De fato, tanto em termos de processo de mobilização da sociedade, como em termos de conteúdo, o ECA superou os preceitos da própria Convenção Internacional dos Direitos da Criança e tem se constituído num paradigma para os demais países latino-americanos.
Entretanto, prevalece o fosso entre a legislação competente e de vanguarda e a árdua concretude de exclusão social, na busca pela transformação de políticas governamentais em políticas públicas que atendam as reais necessidades e interesses das crianças e jovens brasileiros.
O mapa da criança, traçado pelo Ipea (Instituto de Pesquisa Econômica Aplicada) em novembro de 1993 indica que entre os 32 milhões de indigentes (22% da população nacional com renda mensal familiar insuficiente para suprir as necessidades básicas de alimentação), há 15 milhões de indigentes infanto-juvenis (um quarto da população nesta faixa etária).
É no Nordeste que se concentra o maior número de crianças e adolescentes que sobrevivem em condições de miséria. No Sudeste, o fenômeno concentra-se maciçamente nas áreas urbanas.

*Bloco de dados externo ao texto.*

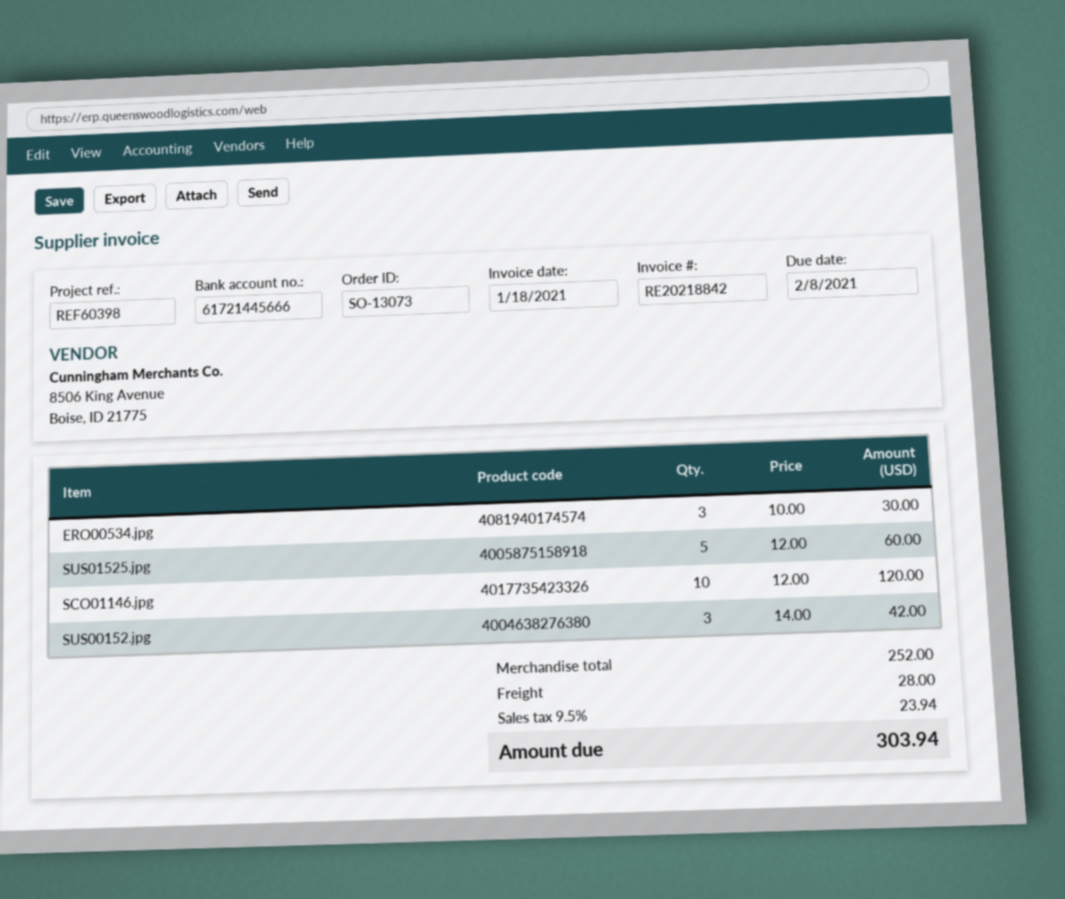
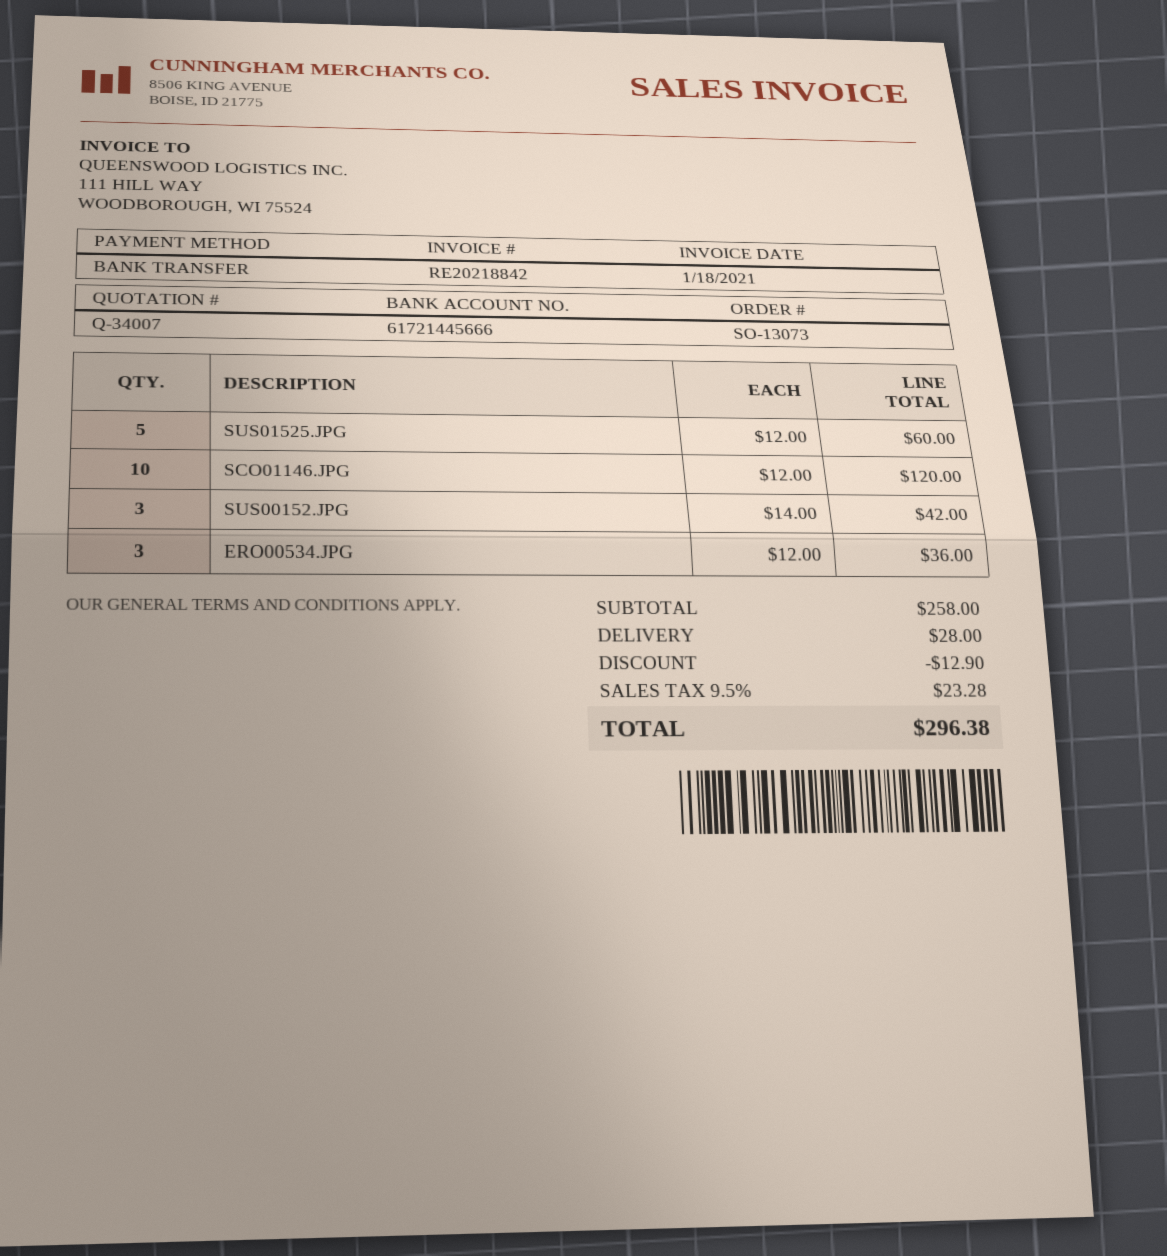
ERO00534.jpg: 3 x 10.00 = 30.00 -> 3 x 12.00 = 36.00
subtotal: 252.00 -> 258.00
discount: none -> 12.90
tax: 9.5% = 23.94 -> 9.5% = 23.28
total: 303.94 -> 296.38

Em São Paulo, representam um contingente de 327 mil e no Rio de Janeiro, 471 mil, que, literalmente, passam fome.
Esses dados alarmantes refletem a imensidão da tarefa a ser desenvolvida para o resgate de direitos e da cidadania da criança brasileira e da imensa dívida social deste país.
Os conselhos estaduais apontaram duas priorizações para o esforço conjunto: investimentos na escola pública, como "locus" importante para o desenvolvimento socioeducacional, transformando-a num espaço de acolhimento e não de exclusão (ao lado do direito básico à convivência familiar, com o suporte e apoio às famílias, sem que estas tenham medo ou se sintam ameaçadas com a perda do "pátrio poder" só pelo fato de serem pobres).
Além disso, o fortalecimento das políticas de proteção especial, voltadas para as crianças de rua, para as meninas exploradas na prostituição e, para os jovens infratores, entre os segmentos mais vulneráveis da população infanto-juvenil e as vítimas da violência e opressão.
A garantia de oferta consistente e permanente de políticas sociais básicas deve ter a saúde como outro eixo estratégico, priorizando desde a atenção básica até o atendimento especializado, por exemplo, aos portadores do vírus HIV.
O direito às políticas públicas propugna a articulação das políticas de cultura, esporte e lazer, formação profissional e assistência social numa multiplicidade de programas e diversidade de projetos que atendam as peculiaridades do desenvolvimento, as especificidades locais e regionais e a urgência das demandas numa verdadeira explosão de criatividade e redirecionamento de recursos.
A erradicação do trabalho infantil abaixo dos 14 anos de idade é uma meta a ser alcançada até o final do século, como desafio ao esforço solidário do Estado e da sociedade e em respeito ao preceito legal que regulamenta a matéria, além da proteção e garantias ao adolescente trabalhador.
Em síntese, a criança brasileira tem direitos e impõe-se respeitá-los, sob pena de responsabilização prevista no ECA pelas violações cometidas por ação ou omissão do Estado, da sociedade e da família. É urgente assentarmos os alicerces de uma era de direitos e cidadania da criança e do jovem deste imenso país.